Search the data for "tlabel" and copy every matching line.

[User interface change data]
________________
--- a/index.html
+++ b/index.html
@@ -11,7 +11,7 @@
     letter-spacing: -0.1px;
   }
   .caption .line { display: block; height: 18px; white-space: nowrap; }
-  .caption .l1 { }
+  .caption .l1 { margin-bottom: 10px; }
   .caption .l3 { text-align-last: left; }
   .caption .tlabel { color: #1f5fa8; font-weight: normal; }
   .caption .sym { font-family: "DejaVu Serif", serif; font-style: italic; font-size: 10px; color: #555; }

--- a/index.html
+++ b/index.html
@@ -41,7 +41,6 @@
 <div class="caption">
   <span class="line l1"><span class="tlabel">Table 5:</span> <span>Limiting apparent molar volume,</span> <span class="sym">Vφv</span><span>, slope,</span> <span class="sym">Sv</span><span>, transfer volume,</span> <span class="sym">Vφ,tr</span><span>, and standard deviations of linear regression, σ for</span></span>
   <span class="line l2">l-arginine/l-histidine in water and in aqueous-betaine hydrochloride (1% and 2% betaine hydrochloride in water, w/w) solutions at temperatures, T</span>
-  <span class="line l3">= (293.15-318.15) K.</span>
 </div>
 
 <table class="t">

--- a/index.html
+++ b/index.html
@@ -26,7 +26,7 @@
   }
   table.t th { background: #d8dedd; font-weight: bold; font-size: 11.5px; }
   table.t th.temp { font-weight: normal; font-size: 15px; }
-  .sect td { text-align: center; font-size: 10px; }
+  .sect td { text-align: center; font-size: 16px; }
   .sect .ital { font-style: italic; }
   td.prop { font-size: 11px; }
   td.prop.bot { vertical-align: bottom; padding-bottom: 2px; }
________________
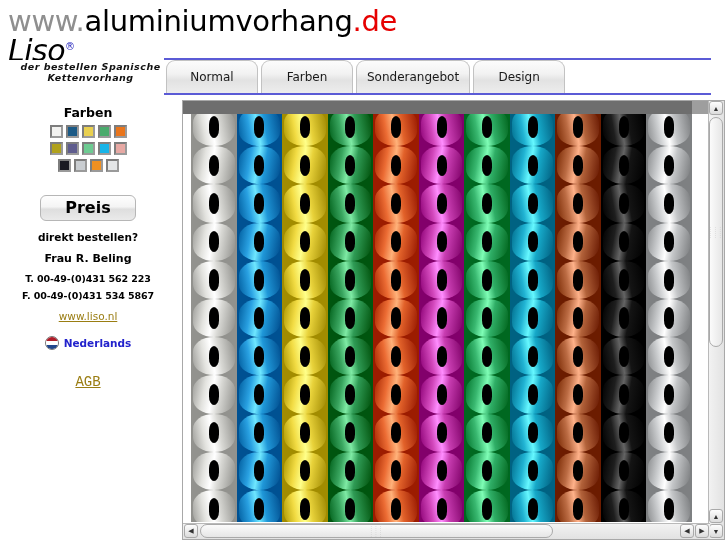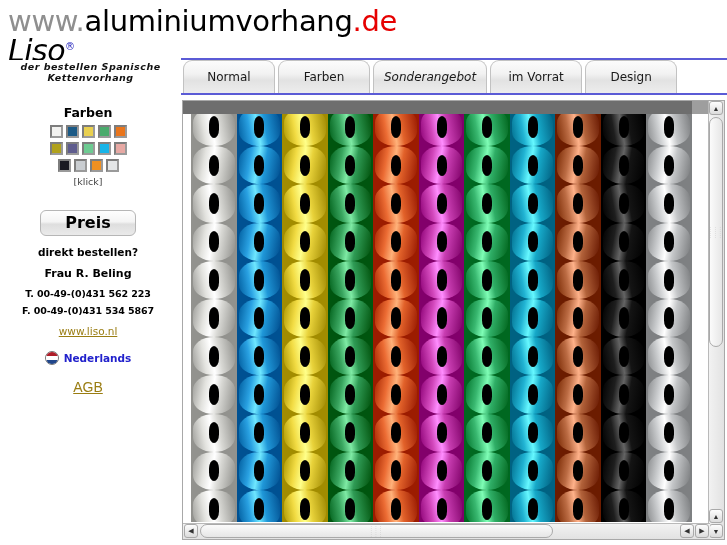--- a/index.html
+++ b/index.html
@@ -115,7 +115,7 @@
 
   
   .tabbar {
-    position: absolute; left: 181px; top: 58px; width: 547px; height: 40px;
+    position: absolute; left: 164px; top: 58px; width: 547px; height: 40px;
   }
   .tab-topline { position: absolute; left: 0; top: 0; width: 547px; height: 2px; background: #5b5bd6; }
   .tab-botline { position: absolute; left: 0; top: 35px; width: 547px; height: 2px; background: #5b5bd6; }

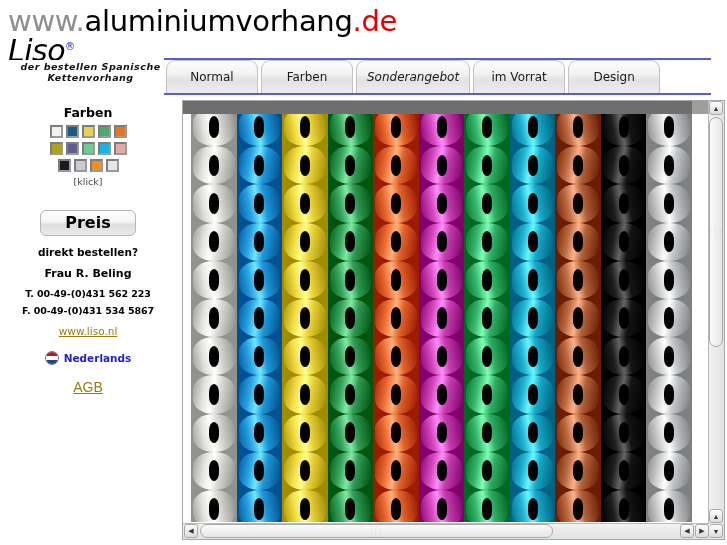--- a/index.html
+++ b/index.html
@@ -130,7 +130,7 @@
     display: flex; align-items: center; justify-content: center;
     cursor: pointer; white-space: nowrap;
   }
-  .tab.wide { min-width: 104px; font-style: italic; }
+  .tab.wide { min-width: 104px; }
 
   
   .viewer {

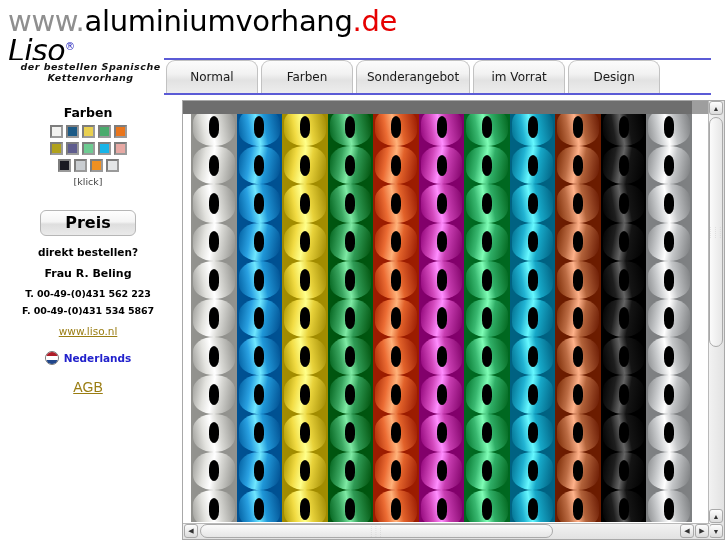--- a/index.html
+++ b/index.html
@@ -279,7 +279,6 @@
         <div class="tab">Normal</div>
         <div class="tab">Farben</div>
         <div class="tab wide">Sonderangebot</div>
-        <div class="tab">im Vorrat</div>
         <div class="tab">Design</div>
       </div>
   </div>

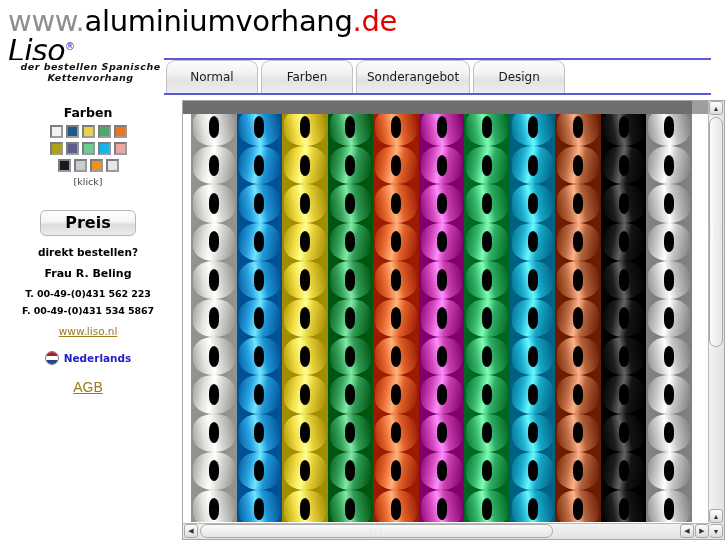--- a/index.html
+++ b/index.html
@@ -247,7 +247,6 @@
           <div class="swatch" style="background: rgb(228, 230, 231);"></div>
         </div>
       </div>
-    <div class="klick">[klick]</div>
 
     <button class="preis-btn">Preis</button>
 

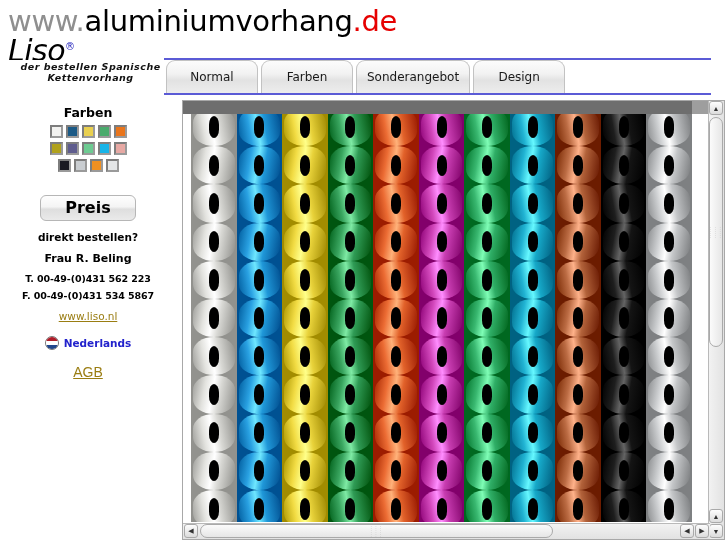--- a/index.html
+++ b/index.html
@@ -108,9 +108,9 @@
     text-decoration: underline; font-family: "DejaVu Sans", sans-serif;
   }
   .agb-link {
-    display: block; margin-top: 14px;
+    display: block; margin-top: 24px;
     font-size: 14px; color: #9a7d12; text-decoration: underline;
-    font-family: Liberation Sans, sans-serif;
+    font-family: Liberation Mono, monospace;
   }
________________
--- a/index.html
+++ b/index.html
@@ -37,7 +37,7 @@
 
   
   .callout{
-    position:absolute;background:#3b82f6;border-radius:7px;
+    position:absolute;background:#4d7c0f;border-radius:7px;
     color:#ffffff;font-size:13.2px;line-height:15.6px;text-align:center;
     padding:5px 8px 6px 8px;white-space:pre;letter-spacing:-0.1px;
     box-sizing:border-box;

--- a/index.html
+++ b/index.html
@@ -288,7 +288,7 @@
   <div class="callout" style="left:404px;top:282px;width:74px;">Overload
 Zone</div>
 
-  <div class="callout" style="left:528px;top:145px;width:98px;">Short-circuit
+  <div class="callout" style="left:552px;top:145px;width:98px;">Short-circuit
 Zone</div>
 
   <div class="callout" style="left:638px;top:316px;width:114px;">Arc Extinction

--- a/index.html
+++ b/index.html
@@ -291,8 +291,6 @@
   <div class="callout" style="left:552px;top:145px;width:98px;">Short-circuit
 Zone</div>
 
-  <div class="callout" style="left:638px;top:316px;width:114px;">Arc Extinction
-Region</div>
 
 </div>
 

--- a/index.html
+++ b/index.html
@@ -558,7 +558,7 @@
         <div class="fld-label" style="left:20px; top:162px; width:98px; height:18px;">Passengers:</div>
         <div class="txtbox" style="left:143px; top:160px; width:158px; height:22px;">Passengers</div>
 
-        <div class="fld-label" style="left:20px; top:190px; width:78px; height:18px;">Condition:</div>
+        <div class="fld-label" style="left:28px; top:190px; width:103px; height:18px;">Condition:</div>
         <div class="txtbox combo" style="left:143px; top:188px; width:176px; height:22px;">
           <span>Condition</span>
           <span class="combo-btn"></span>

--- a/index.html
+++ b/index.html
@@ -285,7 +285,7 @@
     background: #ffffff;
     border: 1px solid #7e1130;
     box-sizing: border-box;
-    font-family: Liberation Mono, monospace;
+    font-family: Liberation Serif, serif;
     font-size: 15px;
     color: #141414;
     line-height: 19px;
________________
TASK ANSWER -
   .caption .tlabel { color: #1f5fa8; font-weight: normal; }
   <span class="line l1"><span class="tlabel">Table 5:</span> <span>Limiting apparent molar volume,</span> <span class="sym">Vφv</span><span>, slope,</span> <span class="sym">Sv</span><span>, transfer volume,</span> <span class="sym">Vφ,tr</span><span>, and standard deviations of linear regression, σ for</span></span>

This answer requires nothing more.